PROBLEM DESCRIPTION:
Restate the records that follow word for word. Omit the images.

BEGIN SUPPLIED ENTRIES

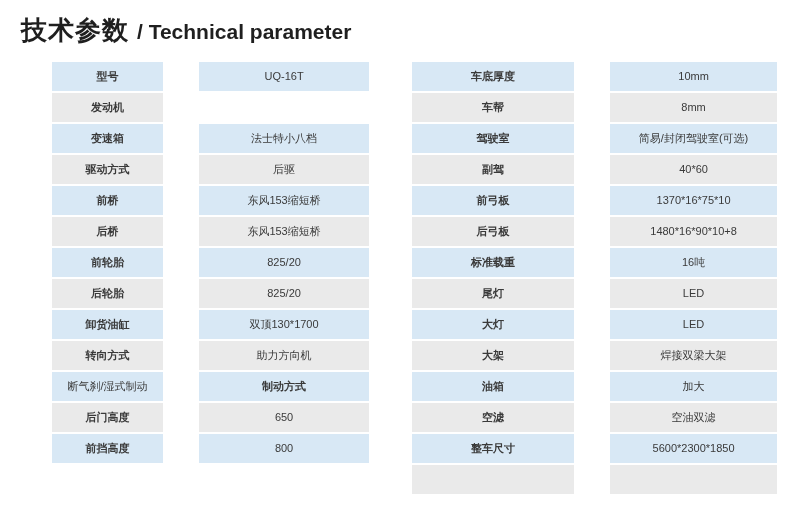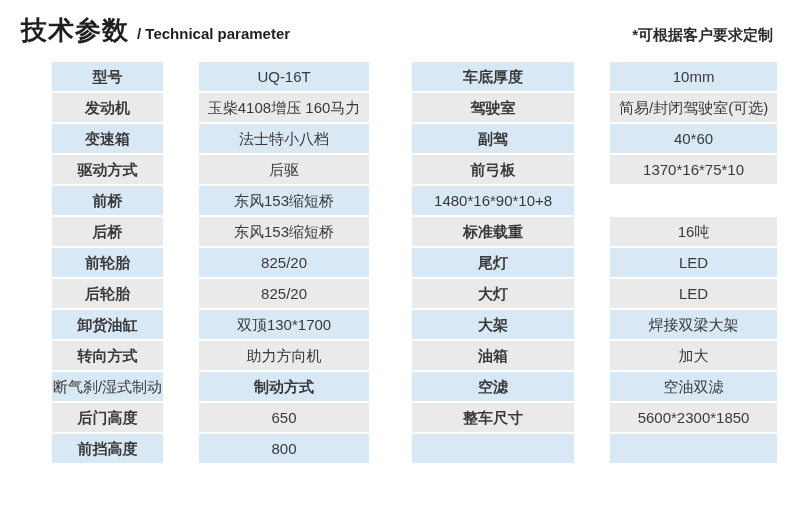--- a/index.html
+++ b/index.html
@@ -33,7 +33,7 @@
     white-space:nowrap;
   }
   .title-zh{font-size:26px;font-weight:700;letter-spacing:1px;}
-  .title-en{font-size:15px;font-weight:700;}
+  .title-en{font-size:21px;font-weight:700;}
   .note{
     font-size:15px;
     font-weight:600;

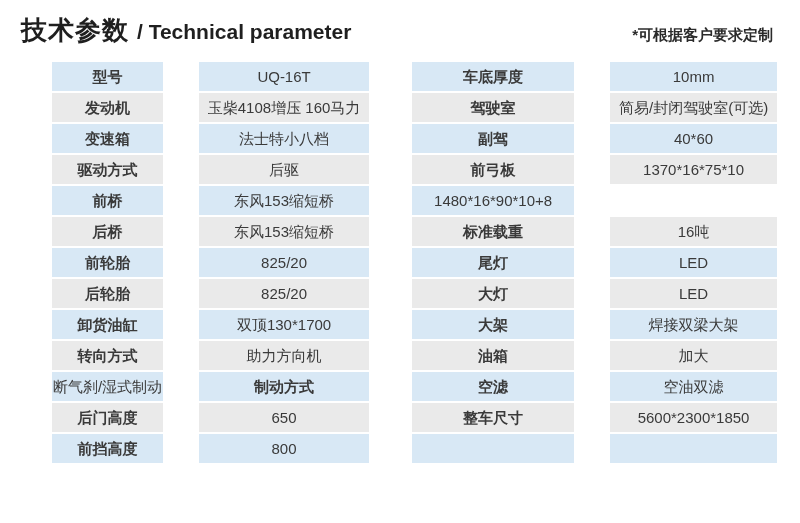--- a/index.html
+++ b/index.html
@@ -85,7 +85,6 @@
       <span class="title-zh">技术参数</span>
       <span class="title-en">/ Technical parameter</span>
     </h1>
-    <div class="note">*可根据客户要求定制</div>
   </div>
 
   <div class="tables">

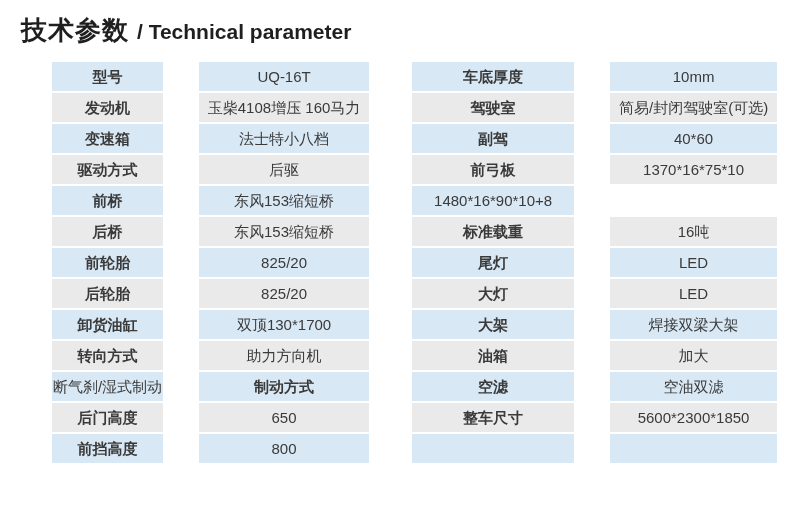--- a/index.html
+++ b/index.html
@@ -64,7 +64,7 @@
     display:flex;
     align-items:center;
     justify-content:center;
-    font-size:15px;
+    font-size:11px;
     line-height:1;
     white-space:nowrap;
     overflow:hidden;

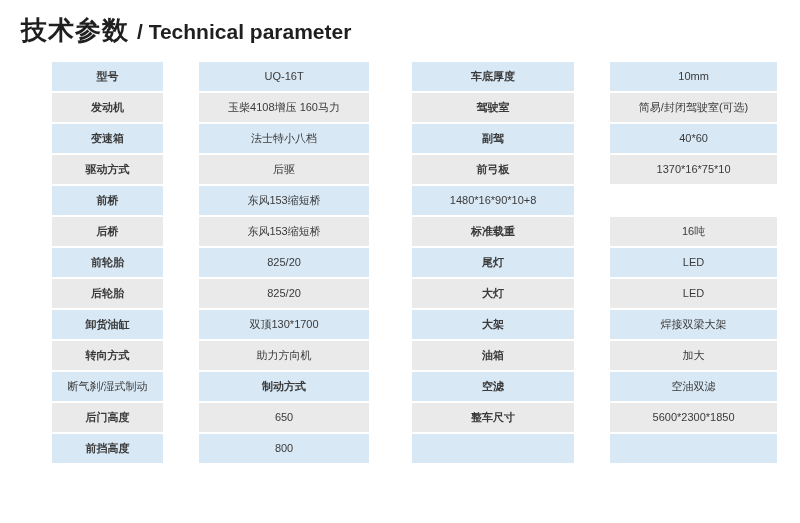--- a/index.html
+++ b/index.html
@@ -96,7 +96,6 @@
         </div>
       <div class="row">
           <div class="cell label">发动机</div>
-          <div class="cell value">玉柴4108增压 160马力</div>
         </div>
       <div class="row">
           <div class="cell label">变速箱</div>

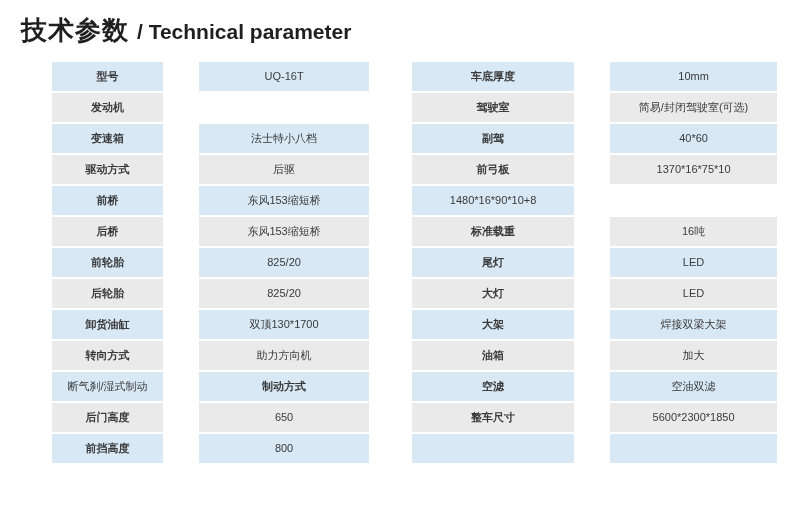--- a/index.html
+++ b/index.html
@@ -149,6 +149,10 @@
           <div class="cell value">10mm</div>
         </div>
       <div class="row">
+          <div class="cell label">车帮</div>
+          <div class="cell value">8mm</div>
+        </div>
+      <div class="row">
           <div class="cell label">驾驶室</div>
           <div class="cell value">简易/封闭驾驶室(可选)</div>
         </div>

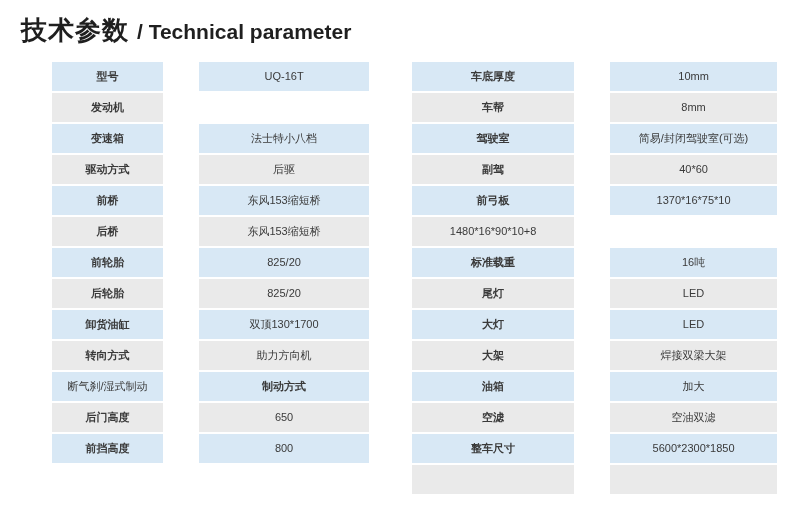--- a/index.html
+++ b/index.html
@@ -165,6 +165,7 @@
           <div class="cell value">1370*16*75*10</div>
         </div>
       <div class="row">
+          <div class="cell label">后弓板</div>
           <div class="cell value">1480*16*90*10+8</div>
         </div>
       <div class="row">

END SUPPLIED ENTRIES

YOUR RESPONSE:
--- a/index.html
+++ b/index.html
@@ -33,7 +33,7 @@
     white-space:nowrap;
   }
   .title-zh{font-size:26px;font-weight:700;letter-spacing:1px;}
-  .title-en{font-size:15px;font-weight:700;}
+  .title-en{font-size:21px;font-weight:700;}
   .note{
     font-size:15px;
     font-weight:600;

--- a/index.html
+++ b/index.html
@@ -85,7 +85,6 @@
       <span class="title-zh">技术参数</span>
       <span class="title-en">/ Technical parameter</span>
     </h1>
-    <div class="note">*可根据客户要求定制</div>
   </div>
 
   <div class="tables">

--- a/index.html
+++ b/index.html
@@ -64,7 +64,7 @@
     display:flex;
     align-items:center;
     justify-content:center;
-    font-size:15px;
+    font-size:11px;
     line-height:1;
     white-space:nowrap;
     overflow:hidden;

--- a/index.html
+++ b/index.html
@@ -96,7 +96,6 @@
         </div>
       <div class="row">
           <div class="cell label">发动机</div>
-          <div class="cell value">玉柴4108增压 160马力</div>
         </div>
       <div class="row">
           <div class="cell label">变速箱</div>

--- a/index.html
+++ b/index.html
@@ -149,6 +149,10 @@
           <div class="cell value">10mm</div>
         </div>
       <div class="row">
+          <div class="cell label">车帮</div>
+          <div class="cell value">8mm</div>
+        </div>
+      <div class="row">
           <div class="cell label">驾驶室</div>
           <div class="cell value">简易/封闭驾驶室(可选)</div>
         </div>

--- a/index.html
+++ b/index.html
@@ -165,6 +165,7 @@
           <div class="cell value">1370*16*75*10</div>
         </div>
       <div class="row">
+          <div class="cell label">后弓板</div>
           <div class="cell value">1480*16*90*10+8</div>
         </div>
       <div class="row">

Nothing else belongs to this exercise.